Cultivating Wilderness: Pragmatism and Environmental Ethics

Robert Main

This paper approaches the connection between environmental ethics and philosophical naturalism from the perspective of an evolving pragmatism. Articulating the ethical demands of nature, whatever these may be, and forming a comprehensive picture of the world as natural, I argue, requires abandoning the traditional disjunction between the "natural" and the "artificial" (along with corollary disjunctions such as "nature/culture," "physis/nomos," etc.) in favor of a model that views human persons, their culture(s), practices and productions as "natural artifacts," continuous with the rest of "non-human" nature. This strategy, adopted by contemporary naturalist philosophers such as Marjorie Grene, Joseph Margolis and John McDowell can be seen to rest on key intuitions of the classical pragmatists, notably C.S. Peirce and Josiah Royce. The pragmatic model of nature I favor not only enables the development of an idiom that adequately handles both the physico-biological and culturo-intentional aspects of human being (the goal of present-day naturalisms) but also reveals a promising new strategy for addressing environmental ethics, one which has already been employed (without the philosophical foundation I offer) by figures such as Wendell Berry, Aldo Leopold and organizations like the Quivira Coalition.
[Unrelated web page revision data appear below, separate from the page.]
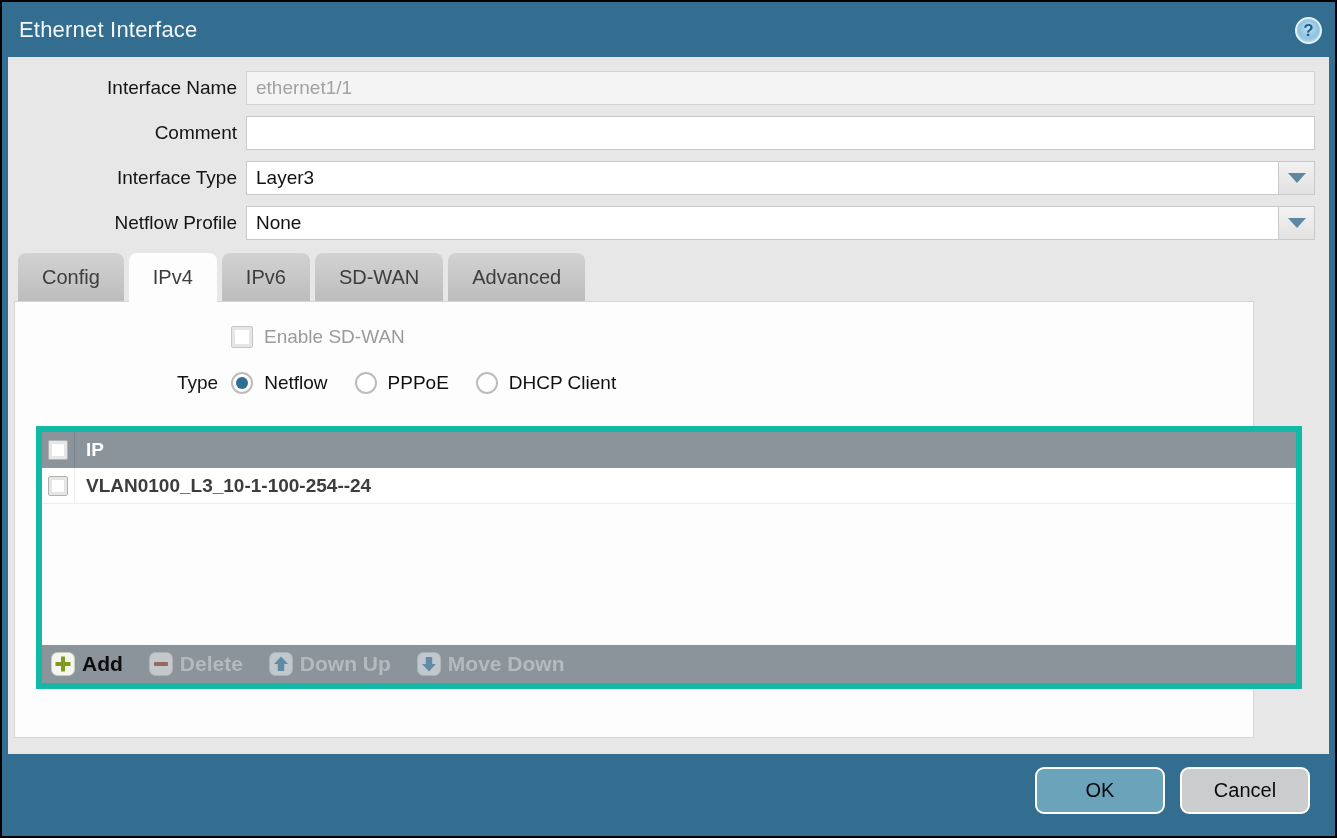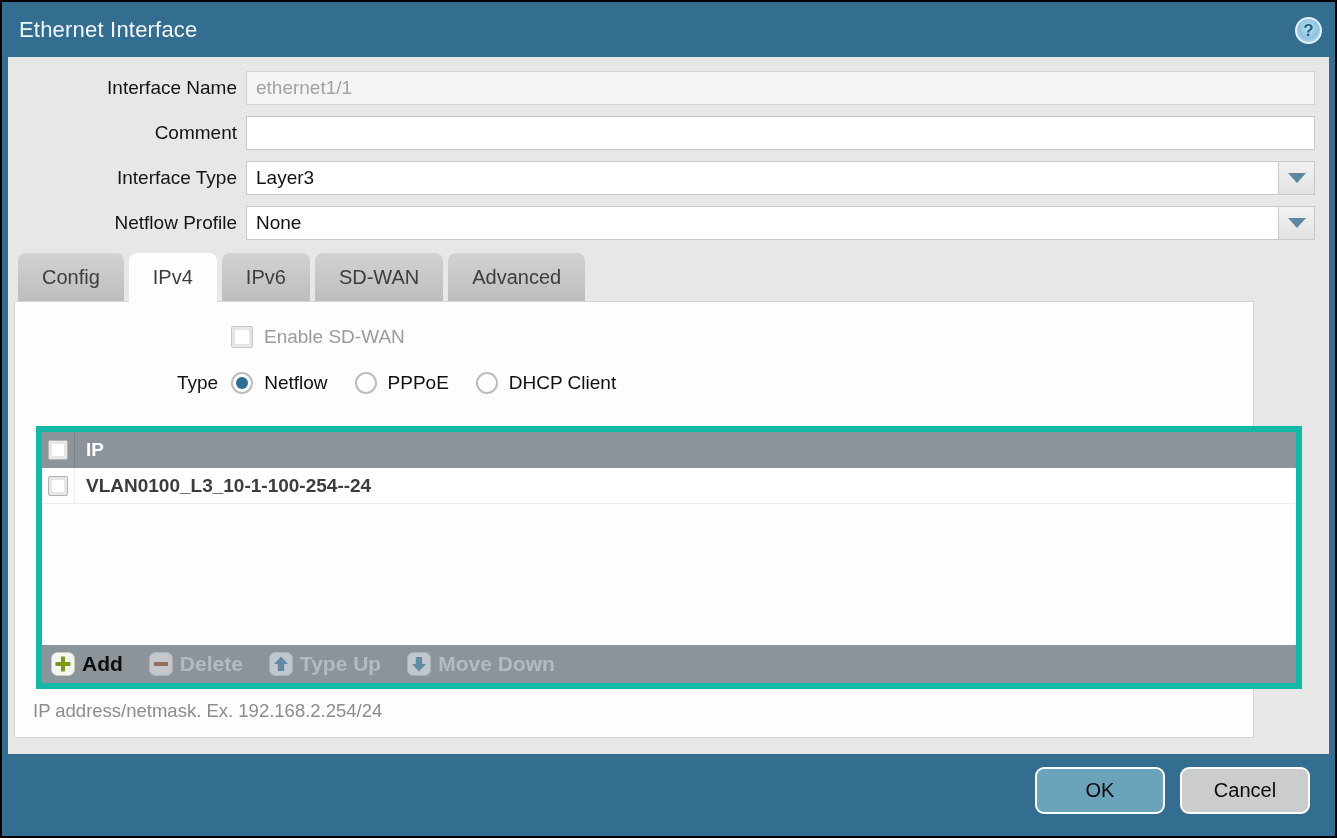--- a/index.html
+++ b/index.html
@@ -264,7 +264,7 @@
               <rect x="0.5" y="0.5" width="23" height="23" rx="6" fill="#eef3f6" stroke="#c4ced6"></rect>
               <path d="M12 4.5 L19 12 H15.2 V19 H8.8 V12 H5 Z" fill="#3f85ad"></path>
             </svg>
-            <span class="label">Type Up</span>
+            <span class="label">Down Up</span>
           </div>
           <div class="tool-btn disabled">
             <svg width="24" height="24" viewBox="0 0 24 24">

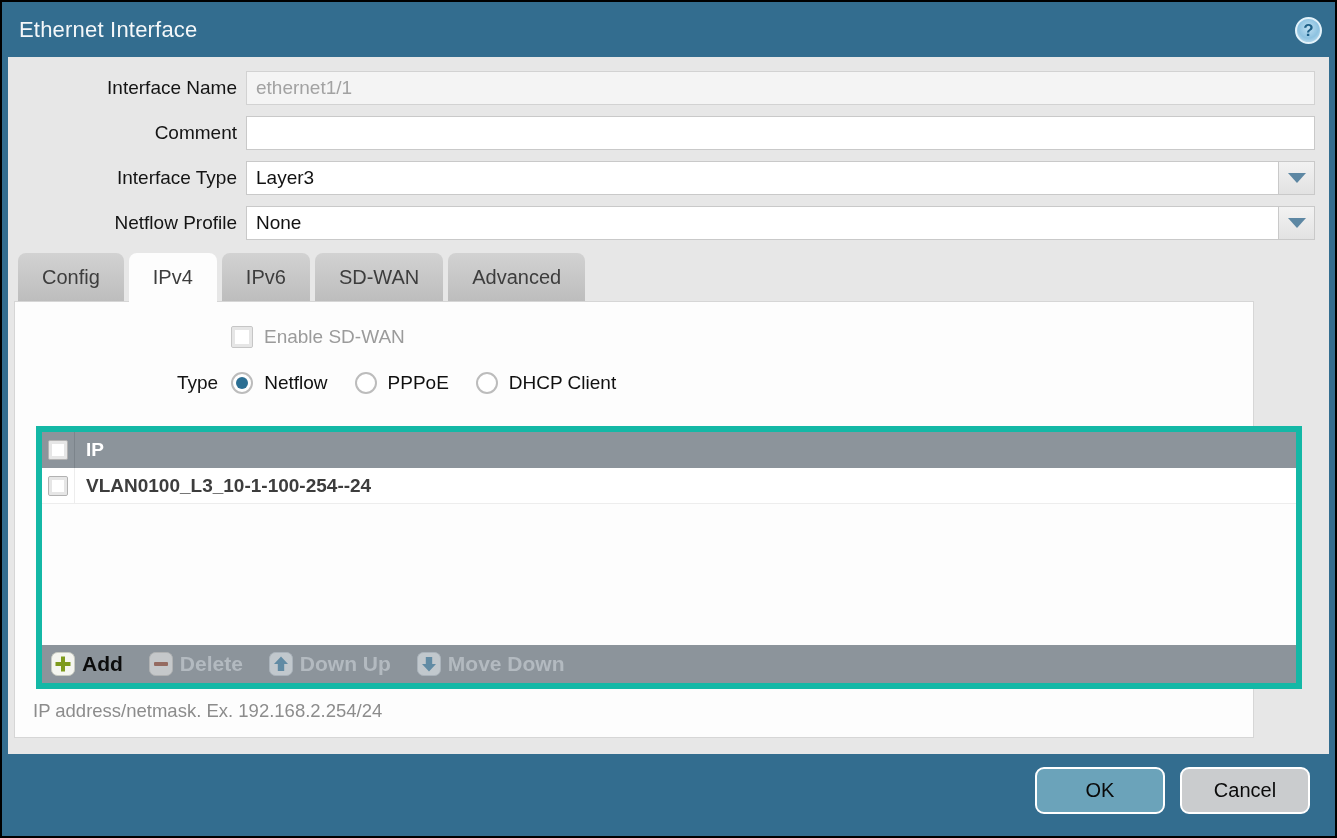--- a/index.html
+++ b/index.html
@@ -276,7 +276,6 @@
         </div>
       </div>
 
-      <div class="hint">IP address/netmask. Ex. 192.168.2.254/24</div>
 
     </div>
   </div>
Bringing together these varied discussions reveals the interplay between the cultivation of wilderness to meet human demands and the cultivating work that nature itself plays in the development of human persons and communities. I take as my point of departure William James' essay "On a Certain Blindness in Human Beings," which, I believe, nicely captures traditional accounts of the "value" of nature. I then proceed to outline a pragmatic model which evolves from that account and can be developed to aptly characterize the evolution of nature's value in contemporary contexts.